Mount the Y-endstop. The mounting screws for the Y-endstop will thread directly into the plastic of Bracket B and the Mounting Sleeve. Though printing with polyholes should result in fairly accurate dimensions, you may find you need to ream the holes with a 2mm or 5/64" drill bit. If you find that the pins on your endstop switch protrude further than the endstop cutout can accommodate, consider trimming them with flush-cutters.

The driven GT2 pulley can be loosely mounted to the motor shaft until the belt is mounted.

As for the belt, I recommend fishing it through the rear (motor-mount side) of the extrusion out to the front. Terminate that front end, and mount it to the bed. From there, the other end can be routed through the motor mount and tensioner pulleys and pulled taught against the rear mount of the print bed. Trim to length, terminate, and mount.
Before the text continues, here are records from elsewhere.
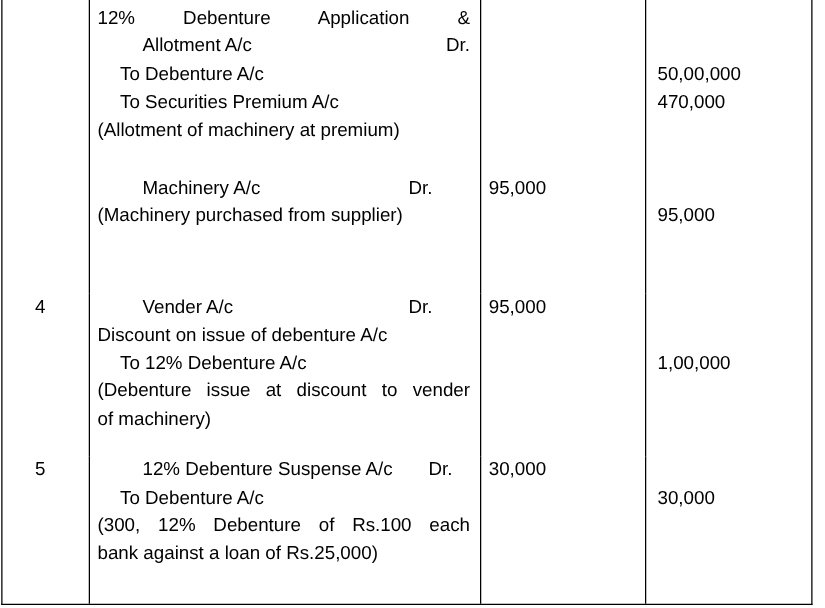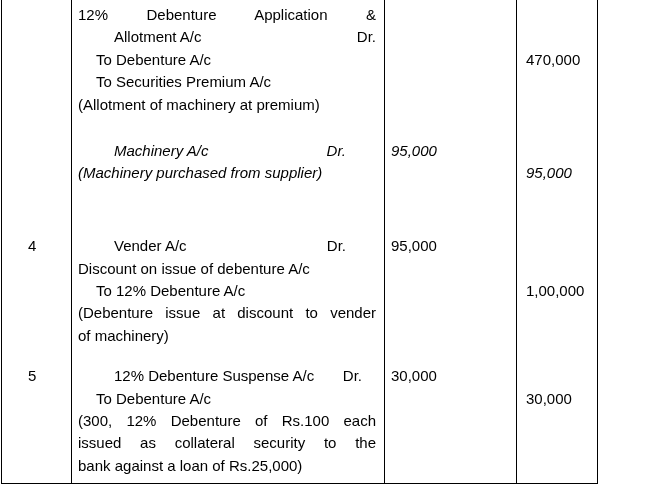"12% Debenture Application &" .journal-table { width: 597px -> 649px }
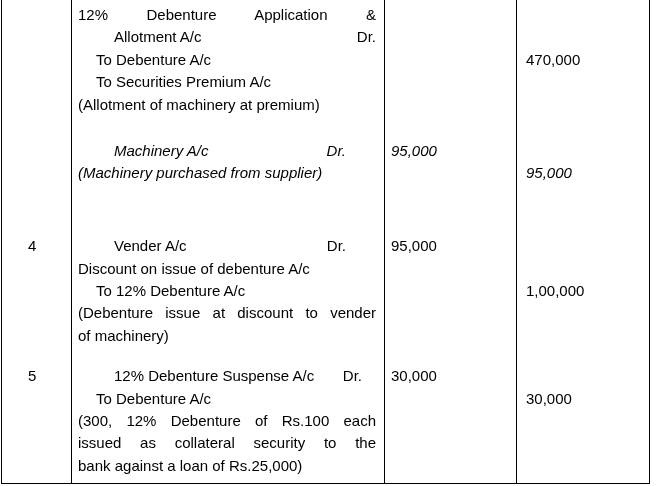"50,00,000" div.line { html: none -> <div>50,00,000</div> }
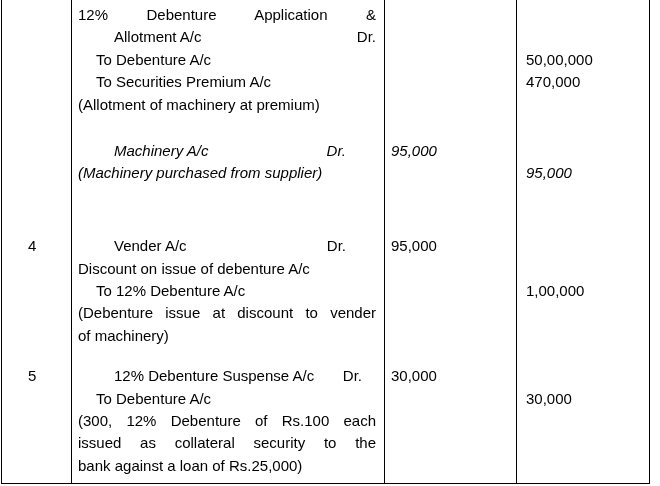"Machinery A/c" .pb28 { font-style: italic -> none }
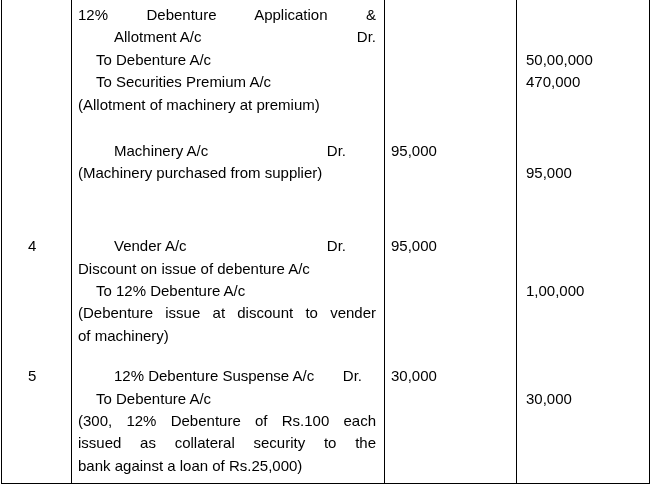"issued as collateral security to" div.line { html: <div>issued as collateral security to the</div> -> none }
With the belt fully installed, it should practically be pinning the Tensioner Thuttle against its foremost endstop. From there, the Tensioner Knob can be threaded on to draw the shuttle rearwards until your desired belt tension is achieved.

Printing:

Filament:

This part should be printed with a material that is reasonably tough, flexible and somewhat heat tolerant. I would highly recommend PETG, and discourage the use of PLA. Though I didn't use it on this prototype, I would still recommend PETG-CF for extra stiffness.

Orientation:

All of the 3mf files should contain parts properly oriented for printing, but in the event they don't, use auto-orientation.

Suggested Slicer settings:

(These are not rules; just suggestions. Nomenclature per OrcaSlicer)

Quality:
  • Nozzle = 0.6mm (to accommodate carbon-fiber filament)
  • Layer height = 0.2mm (A lower setting makes for better v-rail fitment) 
Precision:
  • Precise wall = Enabled
  • Polyholes = Enabled
  • Polyhole twist = Enabled
  • Precise Z height = Enabled
Strength:
  • Wall loops ≥ 2
  • Sparse infill density ≥ 75%
  • Top shell layers ≥ 7 (default)
  • Bottom shell layers ≥ 5 (default)
Support:

Both mating surfaces for the motor and the Y-endstop will require “normal” supports. The Tensioner Shuttle is best printed with “Tree" supports. Make sure your clearances are dialed in to avoid excessive adhesion.

Remember to account for shrinkage if you want an accurate part! I had to scale the print to 100.6% on the X and Y axis in order to achieve accurate dimensions with my given printer and filament. In OrcaSlicer, shrinkage compensation can be saved in any given filament profile. 

Model origin

The author remixed this model.

Differences of the remix compared to the original

This is a variant of my own original model. The only significant difference between this and Rev. 1.20 of my original Y-Axis Motor Relocation Bracket is the addition of a belt tensioner.